## Work instructions
Write the data below out again in full, exactly as shown.

---------- Provided data ----------

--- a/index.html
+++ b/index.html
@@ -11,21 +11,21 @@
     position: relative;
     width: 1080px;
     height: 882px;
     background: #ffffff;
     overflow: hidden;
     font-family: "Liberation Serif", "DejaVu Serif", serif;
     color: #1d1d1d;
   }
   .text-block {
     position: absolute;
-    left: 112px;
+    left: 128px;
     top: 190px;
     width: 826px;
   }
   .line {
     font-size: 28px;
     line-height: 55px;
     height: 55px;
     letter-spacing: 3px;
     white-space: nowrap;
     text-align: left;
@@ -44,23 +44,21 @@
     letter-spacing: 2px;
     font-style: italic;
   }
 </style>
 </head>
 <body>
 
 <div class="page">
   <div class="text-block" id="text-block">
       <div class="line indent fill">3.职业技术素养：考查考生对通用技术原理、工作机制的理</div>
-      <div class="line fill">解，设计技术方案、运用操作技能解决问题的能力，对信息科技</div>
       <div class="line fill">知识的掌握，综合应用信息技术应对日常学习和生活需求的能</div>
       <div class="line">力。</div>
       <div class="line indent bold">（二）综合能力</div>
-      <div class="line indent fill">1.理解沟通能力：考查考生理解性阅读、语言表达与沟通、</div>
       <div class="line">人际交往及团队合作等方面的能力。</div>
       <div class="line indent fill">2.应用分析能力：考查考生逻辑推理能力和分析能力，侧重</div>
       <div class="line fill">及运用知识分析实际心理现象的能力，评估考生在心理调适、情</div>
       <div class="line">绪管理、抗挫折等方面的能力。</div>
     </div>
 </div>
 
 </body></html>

----------

## Solved problem
--- a/index.html
+++ b/index.html
@@ -11,21 +11,21 @@
     position: relative;
     width: 1080px;
     height: 882px;
     background: #ffffff;
     overflow: hidden;
     font-family: "Liberation Serif", "DejaVu Serif", serif;
     color: #1d1d1d;
   }
   .text-block {
     position: absolute;
-    left: 112px;
+    left: 128px;
     top: 190px;
     width: 826px;
   }
   .line {
     font-size: 28px;
     line-height: 55px;
     height: 55px;
     letter-spacing: 3px;
     white-space: nowrap;
     text-align: left;
@@ -44,23 +44,21 @@
     letter-spacing: 2px;
     font-style: italic;
   }
 </style>
 </head>
 <body>
 
 <div class="page">
   <div class="text-block" id="text-block">
       <div class="line indent fill">3.职业技术素养：考查考生对通用技术原理、工作机制的理</div>
-      <div class="line fill">解，设计技术方案、运用操作技能解决问题的能力，对信息科技</div>
       <div class="line fill">知识的掌握，综合应用信息技术应对日常学习和生活需求的能</div>
       <div class="line">力。</div>
       <div class="line indent bold">（二）综合能力</div>
-      <div class="line indent fill">1.理解沟通能力：考查考生理解性阅读、语言表达与沟通、</div>
       <div class="line">人际交往及团队合作等方面的能力。</div>
       <div class="line indent fill">2.应用分析能力：考查考生逻辑推理能力和分析能力，侧重</div>
       <div class="line fill">及运用知识分析实际心理现象的能力，评估考生在心理调适、情</div>
       <div class="line">绪管理、抗挫折等方面的能力。</div>
     </div>
 </div>
 
 </body></html>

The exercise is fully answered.